Law of cosines on a sphere

The previous post looked at the analog of the Pythagorean theorem on a sphere. This post looks at the law of cosines on a sphere.

Yesterday we looked at triangles on a sphere with sides a and b meeting at a right angle and hypotenuse c. Denote the angle opposite a side with the capital version of the same letter, so C is the angle opposite c. We assumed C is a right angle, but now we will remove that assumption.

The spherical analog of the law of cosines says

cos(c) = cos(a) cos(b) + sin(a) sin(b) cos(C).

Note that we have two kinds of angles: the arcs that make up the sides, and the angle formed by the intersection of arcs [1]. So the cos(C) term at the end is different animal from the other terms in the equation.

If C is a right angle, cos(C) = 0 and the second term drops out, leaving us with the spherical counterpart of the Pythagorean theorem. But we do not require that C be a right angle.

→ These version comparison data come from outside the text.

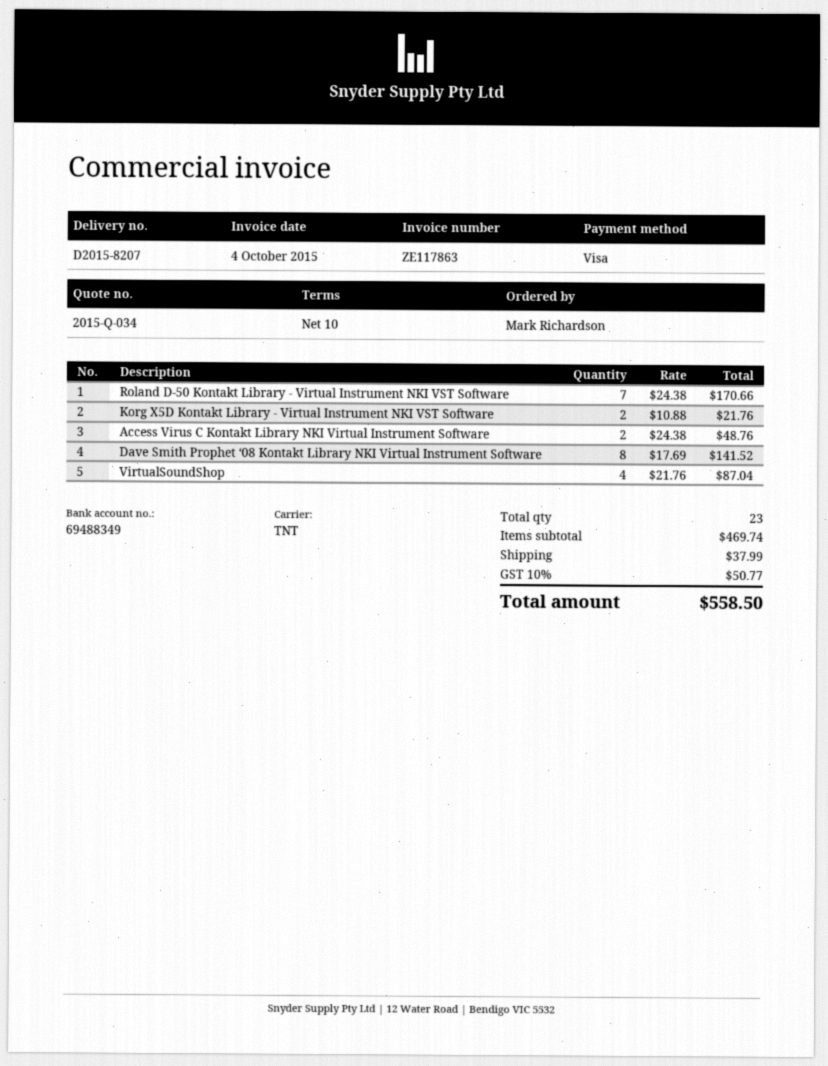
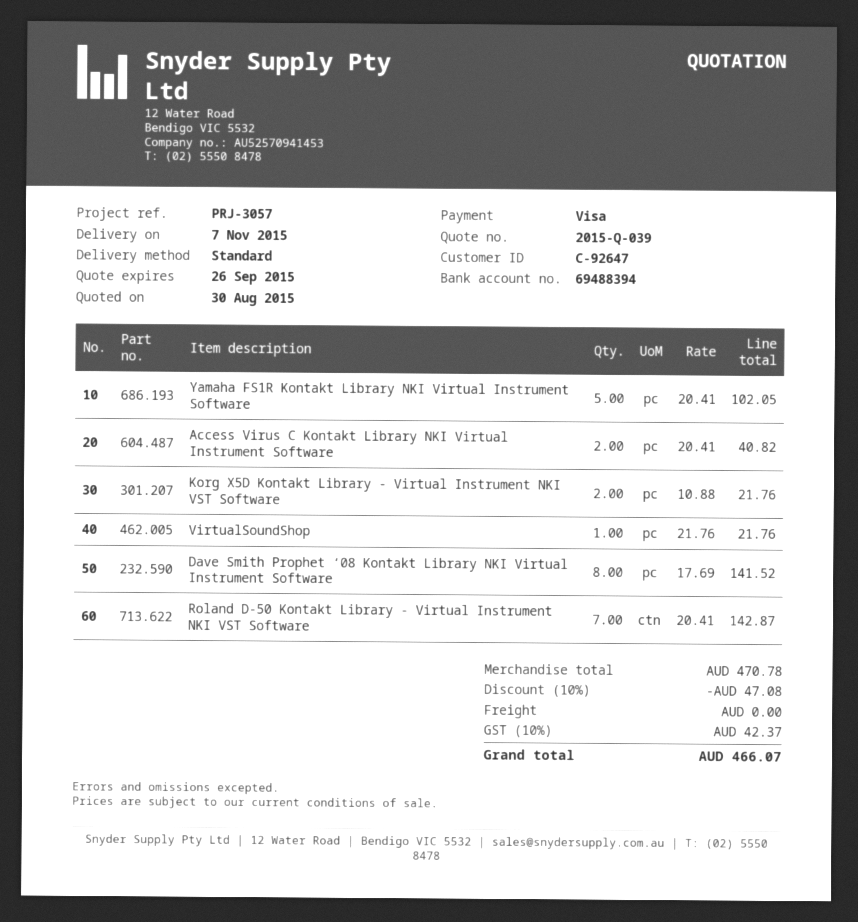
quote number: 2015-Q-034 -> 2015-Q-039
bank account: 69488349 -> 69488394
shipping method: TNT -> standard
Roland D-50 Kontakt Library - Virtual Instrument NKI VST Software: 7 x 24.38 = 170.66 -> 7 x 20.41 = 142.87
Access Virus C Kontakt Library NKI Virtual Instrument Software: 2 x 24.38 = 48.76 -> 2 x 20.41 = 40.82
VirtualSoundShop: 4 x 21.76 = 87.04 -> 1 x 21.76 = 21.76
Yamaha FS1R Kontakt Library NKI Virtual Instrument Software: none -> 5 x 20.41 = 102.05
subtotal: 469.74 -> 470.78
discount: none -> 10% = 47.08
shipping: 37.99 -> 0.00
tax: 10% = 50.77 -> 10% = 42.37
total: 558.50 -> 466.07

Application to air distance

Suppose we want to find how far a plane would travel between Los Angeles (LAX) and Houston (IAH), assuming it takes a great circle path. The lat/long coordinates of the two airports are (33.94°, -118.41°) and (29.98°, -95.34°).

Los Angeles and Houston are approximately at the same latitude, but even if they were at exactly the same latitude we couldn’t just find the flight distance by finding the length of the arc of constant latitude between them because that arc would not be part of a great circle.

To find the distance between LAX and IAH we form a triangle with vertices at LAX, IAH, and the north pole. Call the arc from LAX to the north pole a and the arc from IAH to the north pole b. Since latitude is the angle up from the equator, the angle down from the pole is 90° minus latitude. So

a = 90° – 33.94° = 56.06°


b = 90° – 29.98° = 60.02°

The arcs a and b meet at the angle C equal to the differences in the two longitudes. That is,

C = 118.41° – 95.34° = 23.07°.

The law of cosines

cos(c) = cos(a) cos(b) + sin(a) sin(b) cos(C)

reduces to

cos(c) = cos(56.06°) cos(60.02°) + sin(56.06°) sin(60.02°) cos(23.07°)

in our problem.

This tells us

cos(c) = 0.9402

from which we find c = 0.3477 radians or 19.92°. Assume the earth is a perfect sphere of radius r = 3959 miles. The arc length we’re after is r times c in radians, or 1376 miles.

Related posts

[1] In the language of differential geometry, the arcs are geodesics on the sphere and the angles of intersection are measured in the tangent space at the intersection point.

Pythagoras on a sphere

Suppose you drive a distance a, turn right, then drive a distance b. How far are you from where you started?

If a and b are relatively small, then the answer is given by the Pythagorean theorem. Small here means small relative to the radius of the Earth. Any distance you drive is small enough: it matters more that roads are not perfectly straight than that the Earth is not perfectly flat.

Now suppose you fly a distance a, turn right, then fly a distance b. Now how far are you from where you started? Now the curvature of the earth might matter a good deal, and the Pythagorean theorem could give you a poor answer.

Spherical version of the Pythagorean theorem

If a and b are moderately large, we need to look at spherical triangles, not plane triangles. A “straight” line on a sphere is a piece of a great circle, a circle whose center is the center of the sphere. A spherical triangle has three straight sides, straight in the sense of a straight line on a sphere. We need to consider a spherical triangle with sides a and b that meet at right angles, and we want to find the length of the hypotenuse c of the spherical triangle.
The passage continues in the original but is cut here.